» What is being asked
The data below should be transcribed in full, with no picture included.

[Web page edit records]
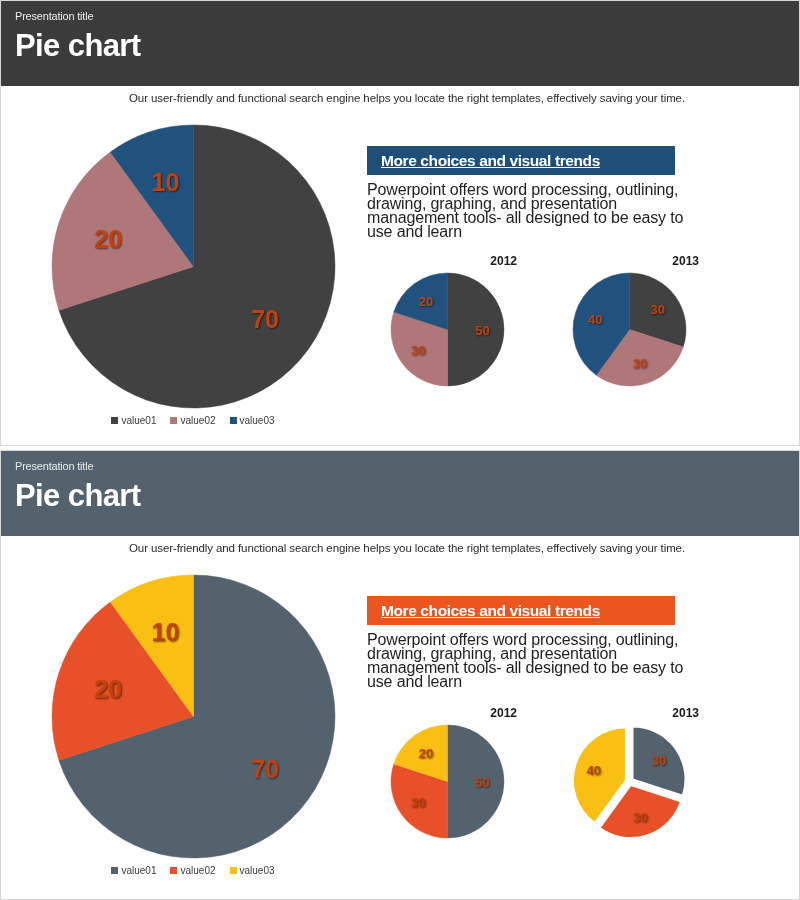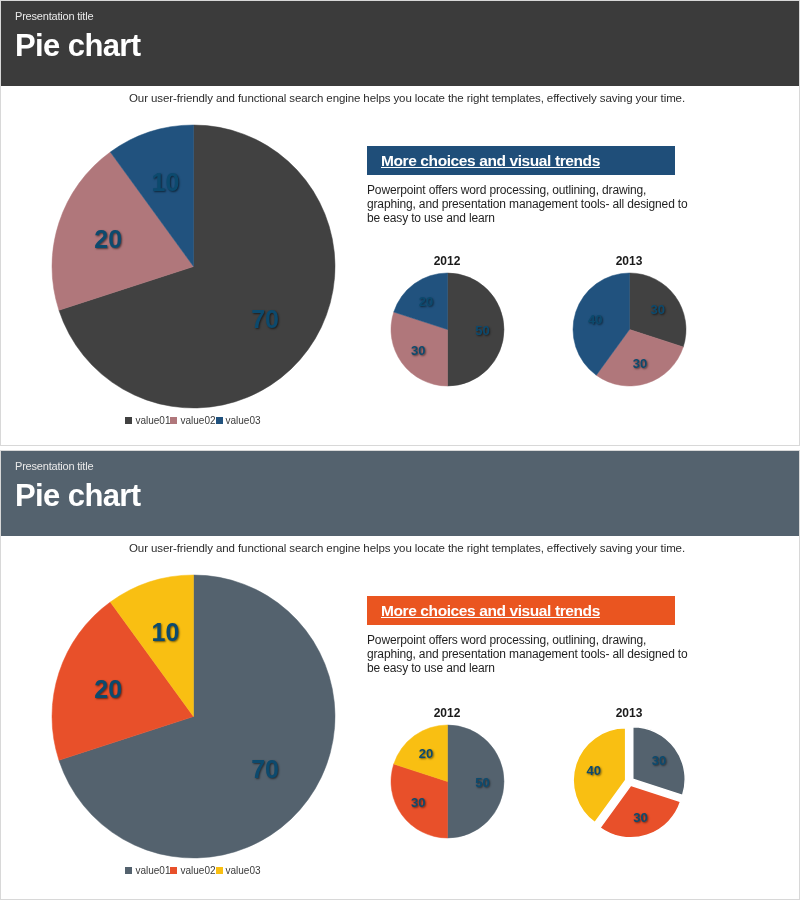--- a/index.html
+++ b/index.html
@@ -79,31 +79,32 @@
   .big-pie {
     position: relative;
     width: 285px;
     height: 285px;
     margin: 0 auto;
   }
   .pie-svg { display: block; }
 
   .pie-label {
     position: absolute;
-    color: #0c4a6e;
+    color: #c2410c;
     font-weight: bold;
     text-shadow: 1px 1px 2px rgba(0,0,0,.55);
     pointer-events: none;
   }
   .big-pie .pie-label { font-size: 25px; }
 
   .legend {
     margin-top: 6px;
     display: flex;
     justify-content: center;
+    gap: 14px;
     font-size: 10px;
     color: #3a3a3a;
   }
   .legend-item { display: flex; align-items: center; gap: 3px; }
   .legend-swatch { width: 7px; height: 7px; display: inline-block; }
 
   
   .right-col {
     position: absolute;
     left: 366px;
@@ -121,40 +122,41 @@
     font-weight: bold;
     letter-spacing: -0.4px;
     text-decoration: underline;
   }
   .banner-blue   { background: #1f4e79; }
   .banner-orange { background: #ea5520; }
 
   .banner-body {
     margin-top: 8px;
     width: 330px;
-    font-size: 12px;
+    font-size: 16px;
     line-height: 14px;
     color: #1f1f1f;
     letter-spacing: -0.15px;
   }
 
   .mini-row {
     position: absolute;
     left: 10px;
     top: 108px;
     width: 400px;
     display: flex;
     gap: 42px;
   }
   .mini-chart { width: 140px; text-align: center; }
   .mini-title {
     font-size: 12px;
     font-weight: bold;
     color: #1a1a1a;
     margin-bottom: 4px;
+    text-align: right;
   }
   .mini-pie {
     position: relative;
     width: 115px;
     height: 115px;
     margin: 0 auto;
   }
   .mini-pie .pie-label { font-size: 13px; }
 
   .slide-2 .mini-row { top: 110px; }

» Output below
--- a/index.html
+++ b/index.html
@@ -79,31 +79,32 @@
   .big-pie {
     position: relative;
     width: 285px;
     height: 285px;
     margin: 0 auto;
   }
   .pie-svg { display: block; }
 
   .pie-label {
     position: absolute;
-    color: #0c4a6e;
+    color: #c2410c;
     font-weight: bold;
     text-shadow: 1px 1px 2px rgba(0,0,0,.55);
     pointer-events: none;
   }
   .big-pie .pie-label { font-size: 25px; }
 
   .legend {
     margin-top: 6px;
     display: flex;
     justify-content: center;
+    gap: 14px;
     font-size: 10px;
     color: #3a3a3a;
   }
   .legend-item { display: flex; align-items: center; gap: 3px; }
   .legend-swatch { width: 7px; height: 7px; display: inline-block; }
 
   
   .right-col {
     position: absolute;
     left: 366px;
@@ -121,40 +122,41 @@
     font-weight: bold;
     letter-spacing: -0.4px;
     text-decoration: underline;
   }
   .banner-blue   { background: #1f4e79; }
   .banner-orange { background: #ea5520; }
 
   .banner-body {
     margin-top: 8px;
     width: 330px;
-    font-size: 12px;
+    font-size: 16px;
     line-height: 14px;
     color: #1f1f1f;
     letter-spacing: -0.15px;
   }
 
   .mini-row {
     position: absolute;
     left: 10px;
     top: 108px;
     width: 400px;
     display: flex;
     gap: 42px;
   }
   .mini-chart { width: 140px; text-align: center; }
   .mini-title {
     font-size: 12px;
     font-weight: bold;
     color: #1a1a1a;
     margin-bottom: 4px;
+    text-align: right;
   }
   .mini-pie {
     position: relative;
     width: 115px;
     height: 115px;
     margin: 0 auto;
   }
   .mini-pie .pie-label { font-size: 13px; }
 
   .slide-2 .mini-row { top: 110px; }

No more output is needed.